When people and organisations provide their ‘wish lists’ of things to do in Antarctica, a fundamental question we will be asking is, ‘why will we want to do this?’ The answer will enable us to identify, understand and justify what future activities we should spend our money and effort on.
Given that the Australian Government Antarctic Division is the lead agency for advancing Australia’s policy, science, environmental and operational interests in Antarctica, the outcomes of the project will also inform the future directions for the organisation. However, this is not an internal Division review. We are looking at Antarctica in terms of the range of national interests to be served. We will embrace the broad Government and Antarctic community aspirations, while accounting for the Division’s current responsibility for pursuing the Australian Government’s goals in Antarctica and the Southern Ocean.

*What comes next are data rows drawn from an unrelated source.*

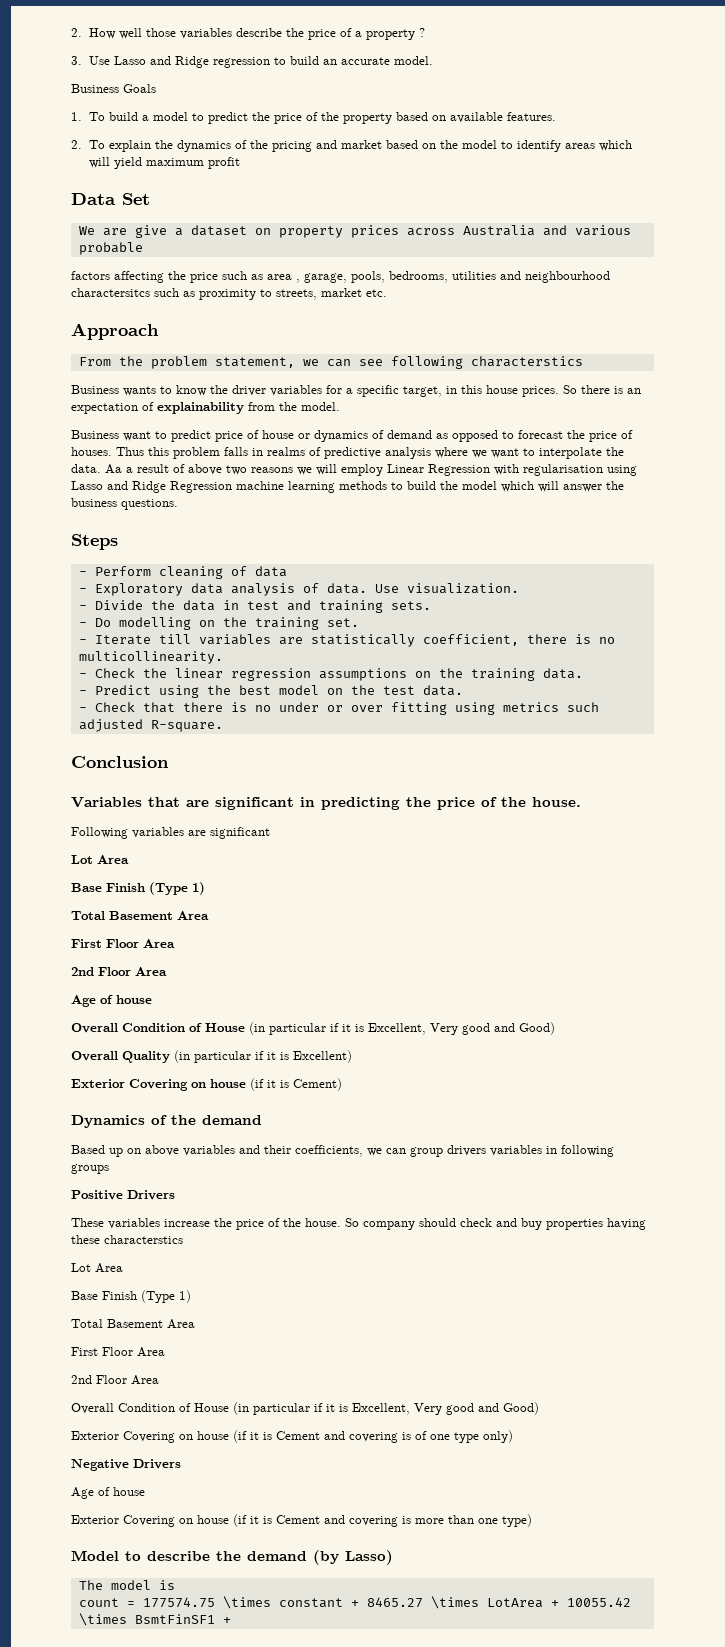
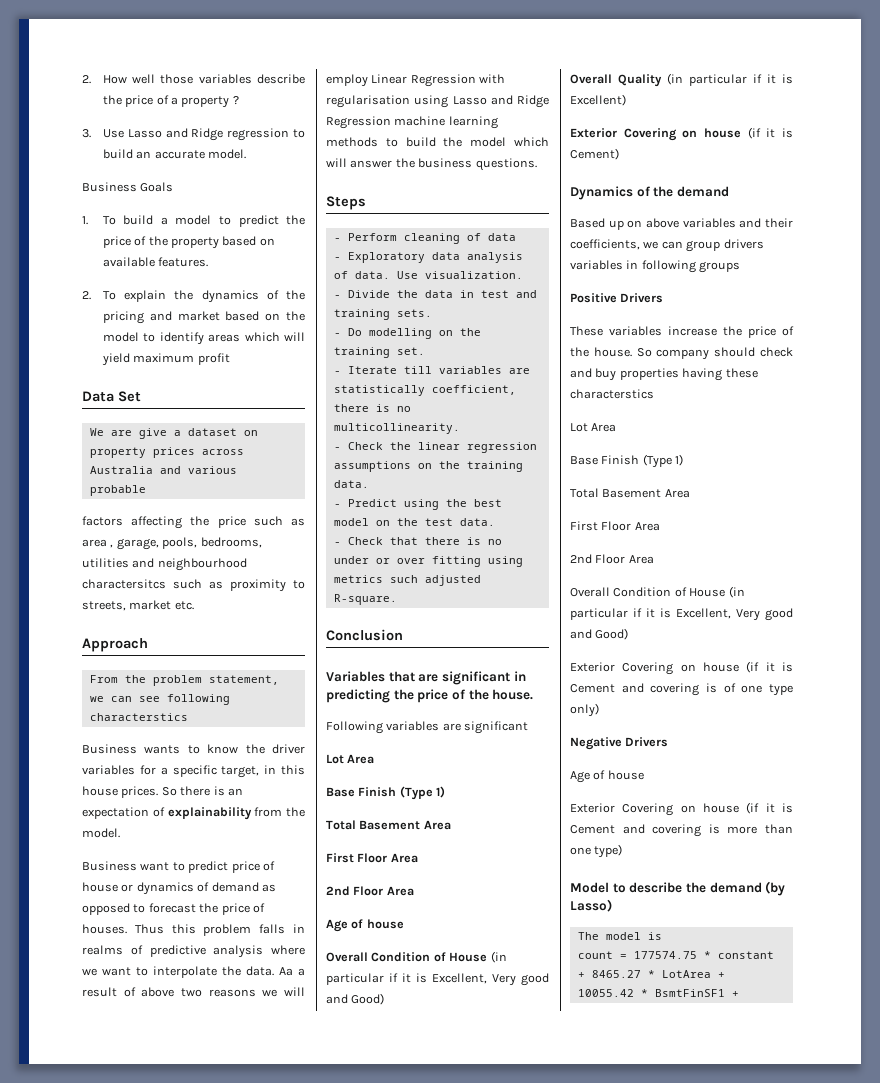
[222,1596,271,1609] \times -> [703,951,711,959] *
[430,1596,479,1609] \times -> [647,970,655,978] *
[78,1613,127,1626] \times -> [640,989,648,997] *

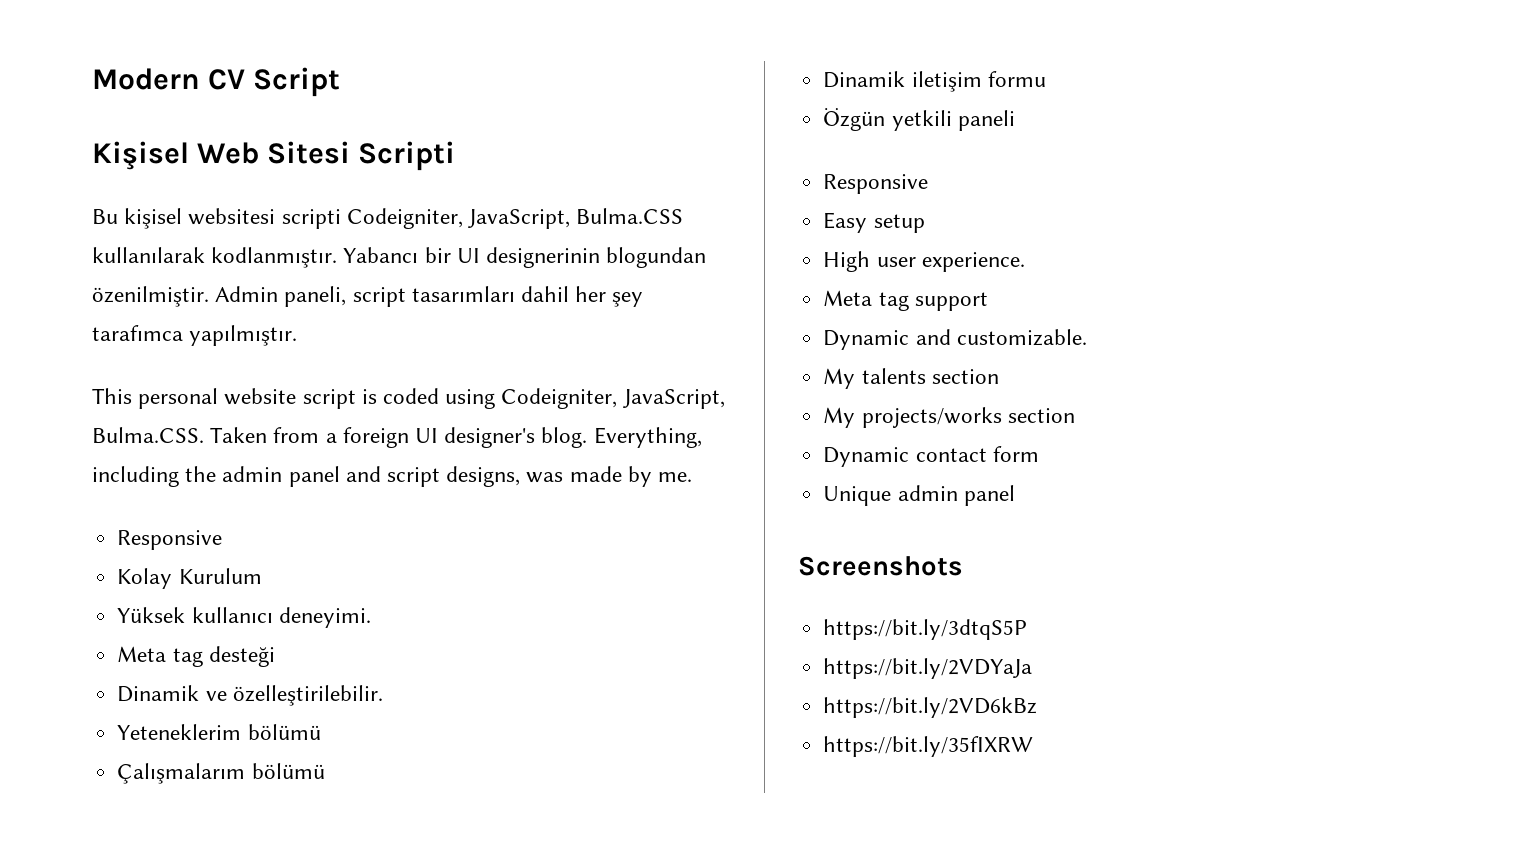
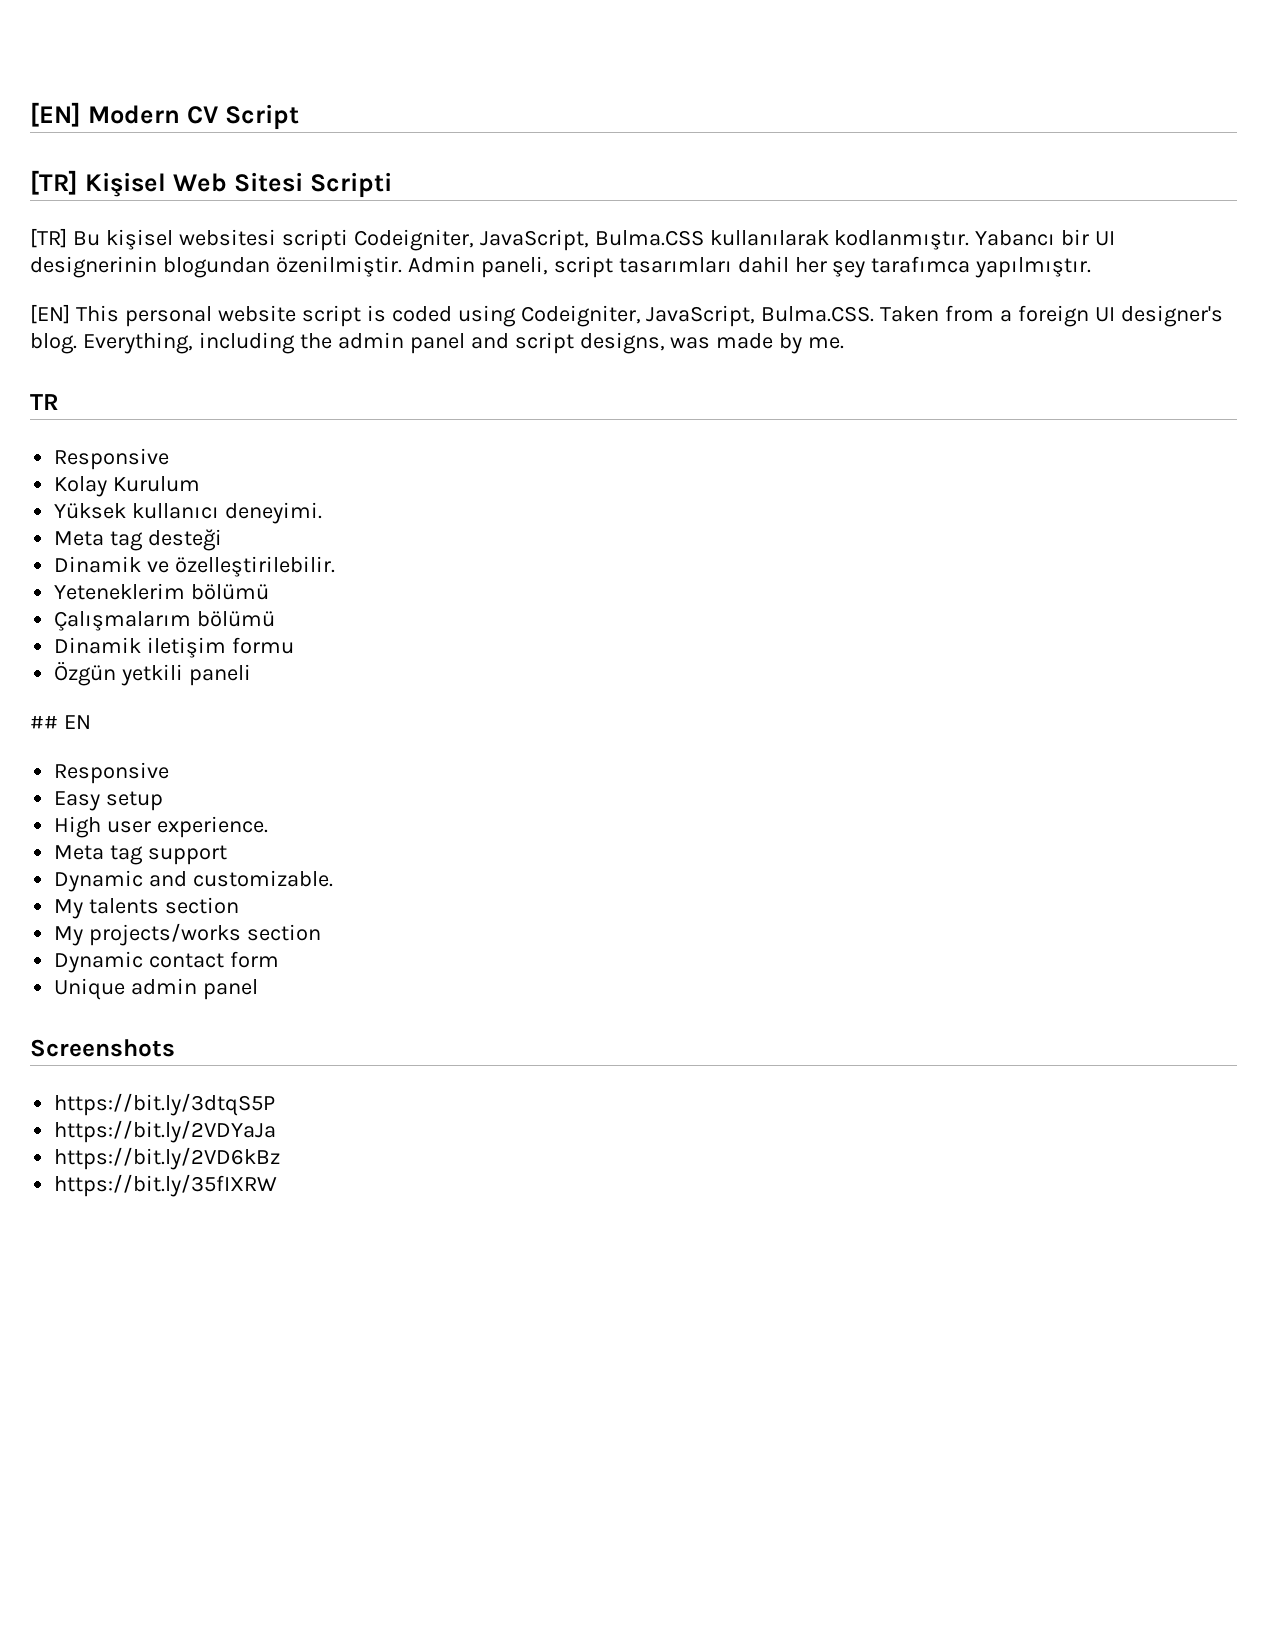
(92, 79) none -> [30,102,81,127] [EN]
(341, 82) none -> [30,170,78,195] [TR]
(456, 156) none -> [30,228,67,248] [TR]
(298, 335) none -> [30,304,70,324] [EN]
(693, 477) none -> [30,394,59,410] // TR
(1015, 120) none -> [30,715,91,729] // ## EN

The project will present an agreed ‘2020 vision’ of Australia’s engagement with Antarctica – providing context for short, medium and long term decision-making about Australia’s approach to the Antarctic. This will allow for more confident strategic and operational planning within the Australian Antarctic programme and within the Antarctic Division, optimum use of Government resources, and an improved understanding of how our involvement in Antarctica matches with expectations.
Importantly, the project outcomes will help to protect future options – ensuring that the options for future generations will not be constrained by the decisions we make now.